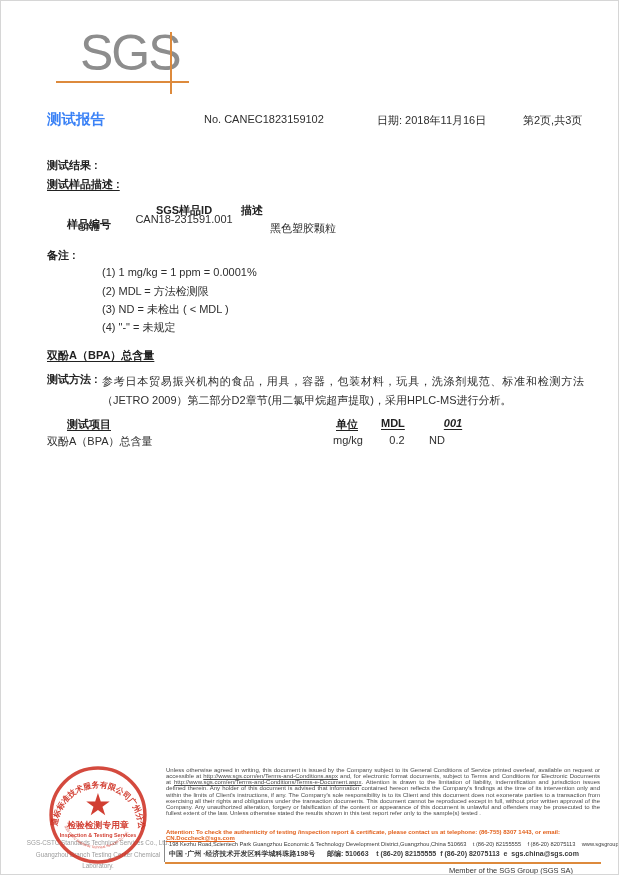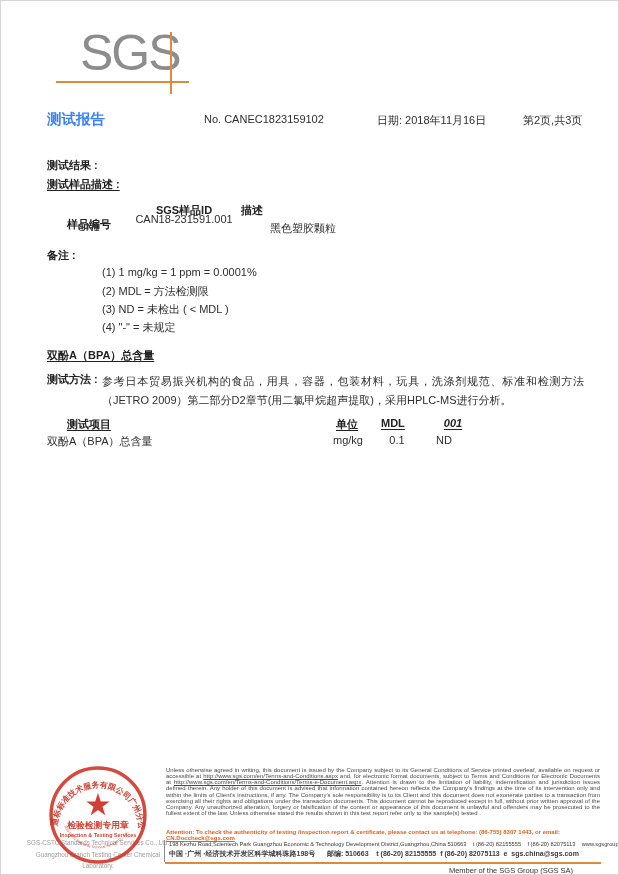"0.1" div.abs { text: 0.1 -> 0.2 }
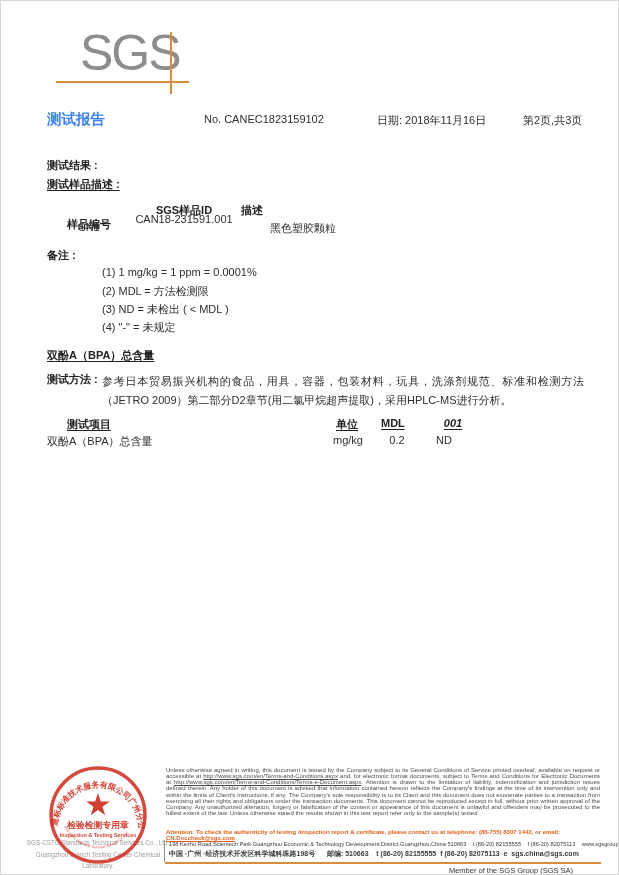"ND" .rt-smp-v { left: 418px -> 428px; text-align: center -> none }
--
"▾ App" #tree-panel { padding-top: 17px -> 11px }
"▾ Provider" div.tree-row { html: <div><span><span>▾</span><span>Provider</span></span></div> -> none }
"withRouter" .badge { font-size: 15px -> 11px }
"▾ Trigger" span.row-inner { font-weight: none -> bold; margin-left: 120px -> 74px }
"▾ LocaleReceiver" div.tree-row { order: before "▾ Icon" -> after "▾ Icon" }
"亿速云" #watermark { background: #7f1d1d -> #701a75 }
...
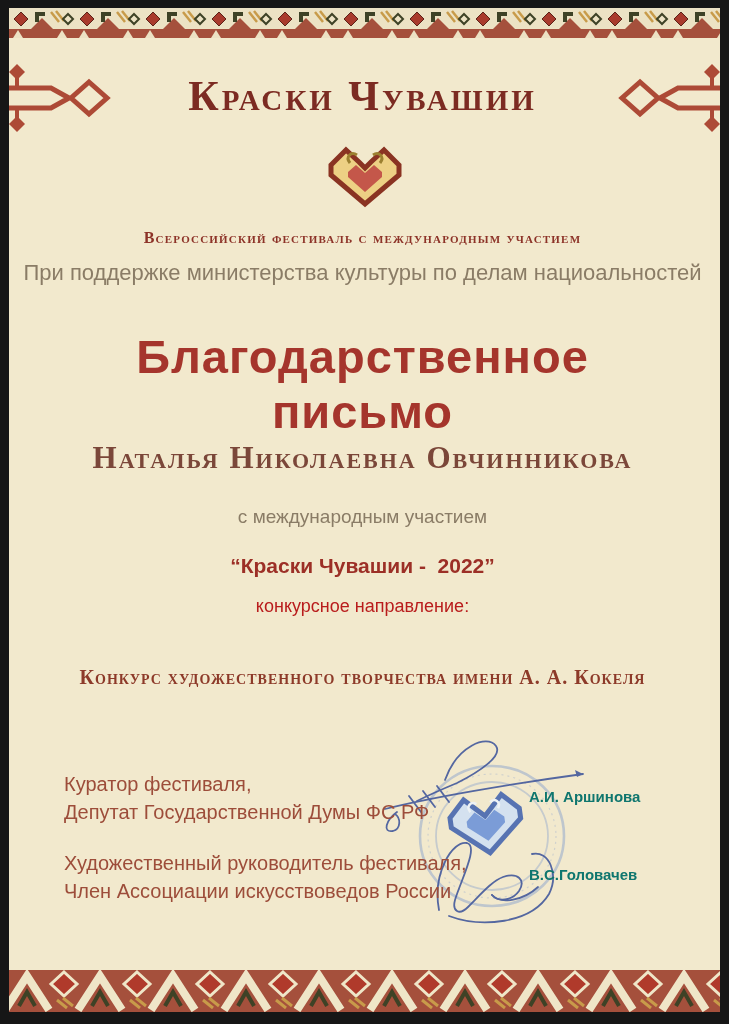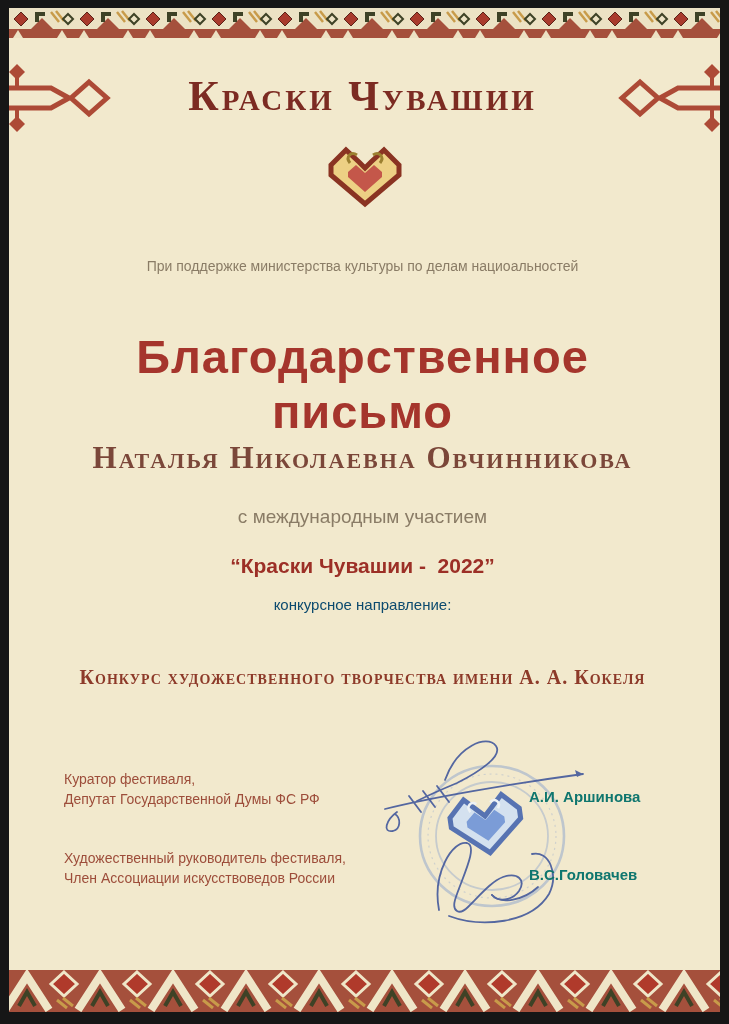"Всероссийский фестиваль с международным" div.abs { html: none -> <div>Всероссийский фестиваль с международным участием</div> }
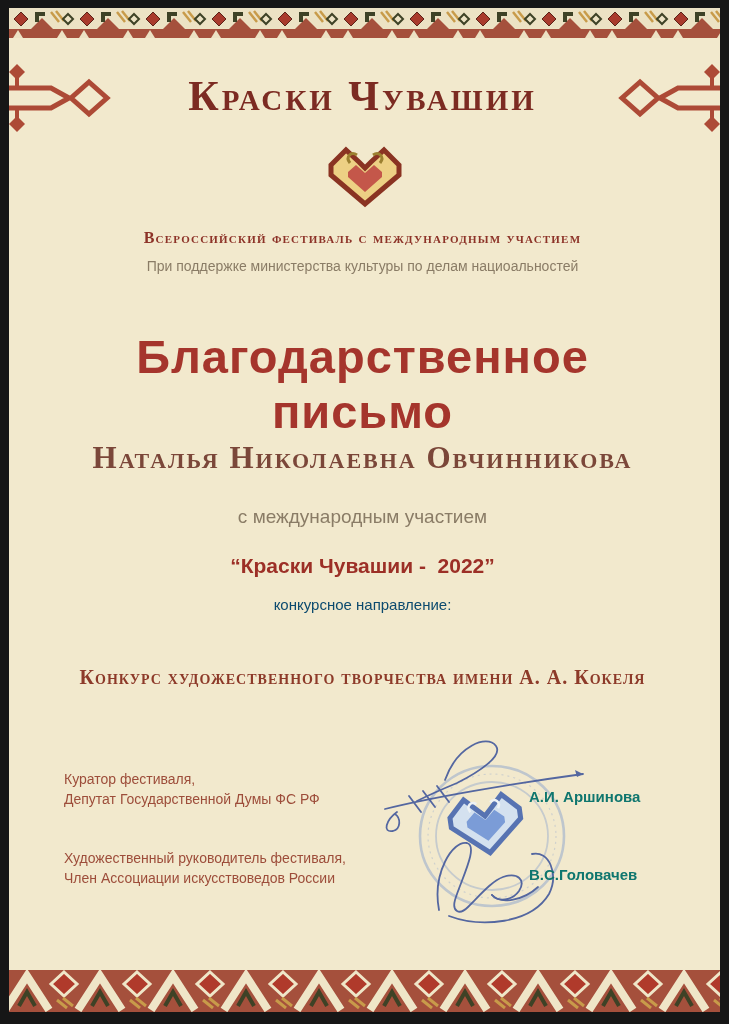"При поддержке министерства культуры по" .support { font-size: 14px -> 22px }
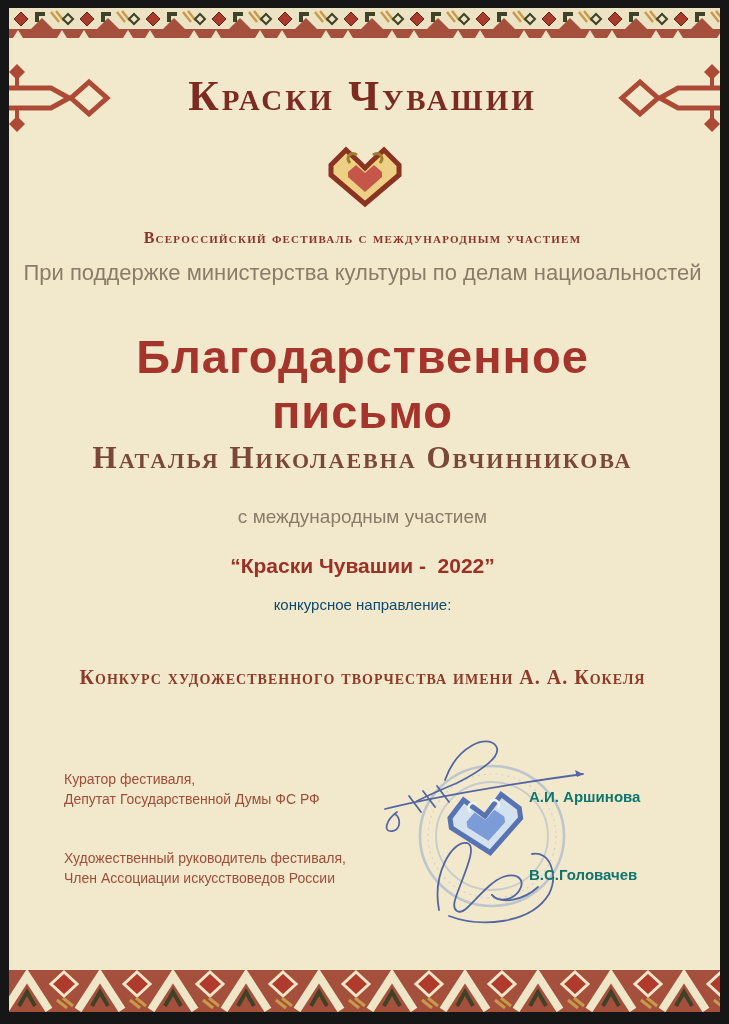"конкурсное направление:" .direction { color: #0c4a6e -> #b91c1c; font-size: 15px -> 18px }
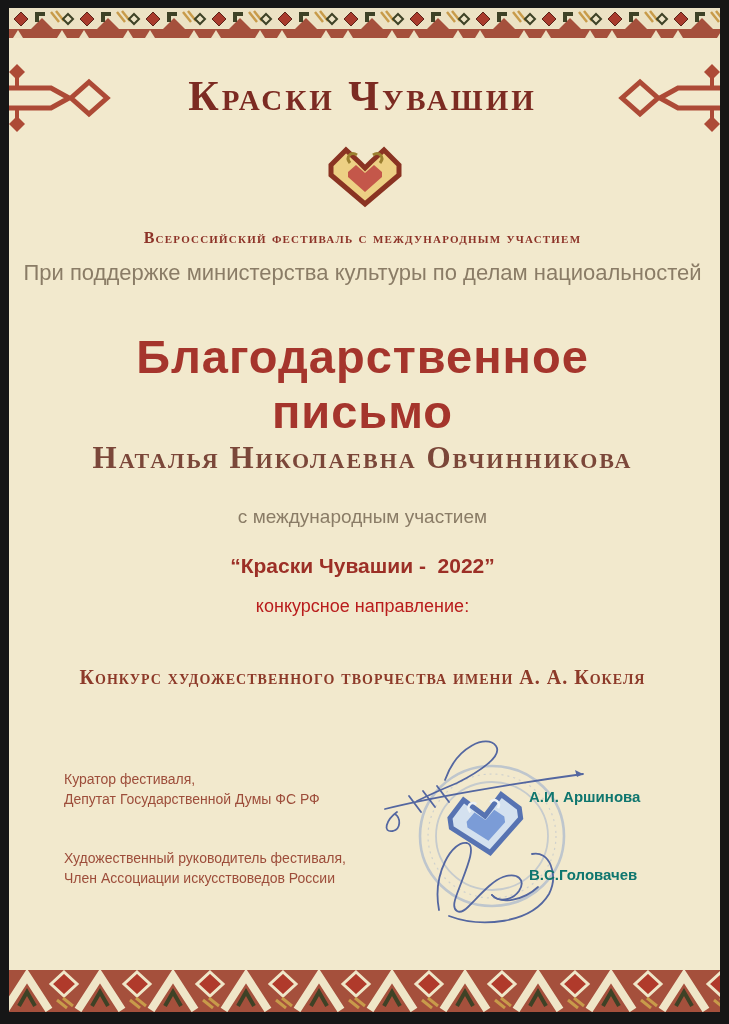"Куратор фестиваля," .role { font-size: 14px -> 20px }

Prompt. Looking at the listing above, which lines hold "tree"? Copy every such line.

Response.
"▾ App" #tree-panel { padding-top: 17px -> 11px }
"▾ Provider" div.tree-row { html: <div><span><span>▾</span><span>Provider</span></span></div> -> none }
"▾ LocaleReceiver" div.tree-row { order: before "▾ Icon" -> after "▾ Icon" }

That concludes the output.